▶ WORK TASK
Return the listing verbatim, images left out.

◇ ◇ ◇ ◇

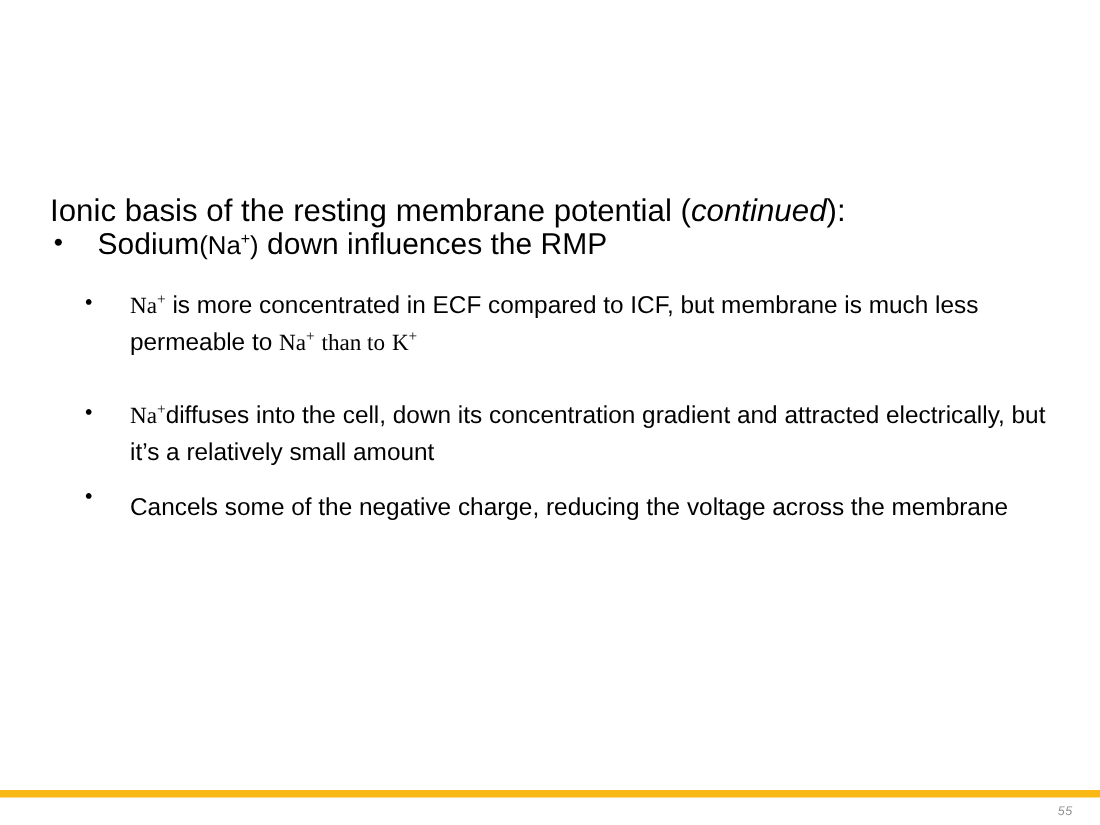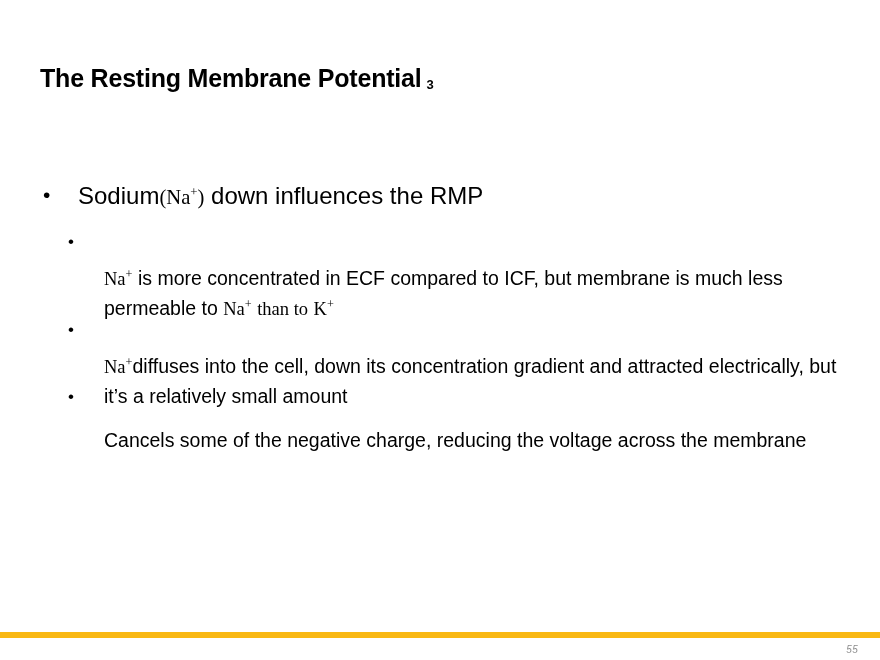--- a/index.html
+++ b/index.html
@@ -90,38 +90,37 @@
     top: 1px;
     font-size: 17px;
     line-height: 1.35;
   }
   .bullet-l2 .dot.raised {
     top: -6px;
   }
   .bullet-l2 .txt {
     display: block;
     margin-left: 38px;
-    margin-top: 34px;
   }
   .b2-a { top: 230px; }
   .b2-b { top: 318px; }
   .b2-c { top: 392px; }
 
   
   .chem {
     font-family: "Liberation Serif", serif;
     font-size: 0.95em;
   }
   .chem sup {
     font-size: 0.66em;
     vertical-align: super;
     line-height: 0;
   }
   .chem-big {
-    font-family: Liberation Serif, serif;
+    font-family: Liberation Sans, sans-serif;
     font-size: 0.86em;
   }
   .chem-big sup {
     font-size: 0.62em;
     vertical-align: super;
     line-height: 0;
   }
 
   
   .footer-rule {
@@ -140,22 +139,22 @@
     color: #8c8c8c;
     letter-spacing: 0.3px;
     font-style: italic;
   }
 </style>
 </head>
 <body style="background: rgb(255, 255, 255); color: rgb(0, 0, 0);">
 
 <div class="slide">
 
-  <h1 class="slide-title"><span>The Resting Membrane Potential</span><span class="title-sup">3</span></h1>
 
+  <p class="intro-line"><span>Ionic basis of the resting membrane potential (</span><span class="ital">continued</span><span>):</span></p>
 
   <div class="bullet-l1">
     <span class="dot">•</span>
     <span class="txt"><span>Sodium</span><span class="chem-big"><span>(</span><span>Na</span><sup>+</sup><span>)</span></span>&nbsp;<span>down influences the RMP</span></span>
   </div>
 
   <div class="bullet-l2 b2-a">
     <span class="dot">•</span>
     <span class="txt"><span class="chem"><span>Na</span><sup>+</sup></span>&nbsp;<span>is more concentrated in ECF compared to ICF, but membrane is much less permeable to</span>&nbsp;<span class="chem"><span>Na</span><sup>+</sup></span>&nbsp;<span class="chem">than to</span>&nbsp;<span class="chem"><span>K</span><sup>+</sup></span></span>
   </div>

◇ ◇ ◇ ◇

▶ ANSWER BELOW
--- a/index.html
+++ b/index.html
@@ -90,38 +90,37 @@
     top: 1px;
     font-size: 17px;
     line-height: 1.35;
   }
   .bullet-l2 .dot.raised {
     top: -6px;
   }
   .bullet-l2 .txt {
     display: block;
     margin-left: 38px;
-    margin-top: 34px;
   }
   .b2-a { top: 230px; }
   .b2-b { top: 318px; }
   .b2-c { top: 392px; }
 
   
   .chem {
     font-family: "Liberation Serif", serif;
     font-size: 0.95em;
   }
   .chem sup {
     font-size: 0.66em;
     vertical-align: super;
     line-height: 0;
   }
   .chem-big {
-    font-family: Liberation Serif, serif;
+    font-family: Liberation Sans, sans-serif;
     font-size: 0.86em;
   }
   .chem-big sup {
     font-size: 0.62em;
     vertical-align: super;
     line-height: 0;
   }
 
   
   .footer-rule {
@@ -140,22 +139,22 @@
     color: #8c8c8c;
     letter-spacing: 0.3px;
     font-style: italic;
   }
 </style>
 </head>
 <body style="background: rgb(255, 255, 255); color: rgb(0, 0, 0);">
 
 <div class="slide">
 
-  <h1 class="slide-title"><span>The Resting Membrane Potential</span><span class="title-sup">3</span></h1>
 
+  <p class="intro-line"><span>Ionic basis of the resting membrane potential (</span><span class="ital">continued</span><span>):</span></p>
 
   <div class="bullet-l1">
     <span class="dot">•</span>
     <span class="txt"><span>Sodium</span><span class="chem-big"><span>(</span><span>Na</span><sup>+</sup><span>)</span></span>&nbsp;<span>down influences the RMP</span></span>
   </div>
 
   <div class="bullet-l2 b2-a">
     <span class="dot">•</span>
     <span class="txt"><span class="chem"><span>Na</span><sup>+</sup></span>&nbsp;<span>is more concentrated in ECF compared to ICF, but membrane is much less permeable to</span>&nbsp;<span class="chem"><span>Na</span><sup>+</sup></span>&nbsp;<span class="chem">than to</span>&nbsp;<span class="chem"><span>K</span><sup>+</sup></span></span>
   </div>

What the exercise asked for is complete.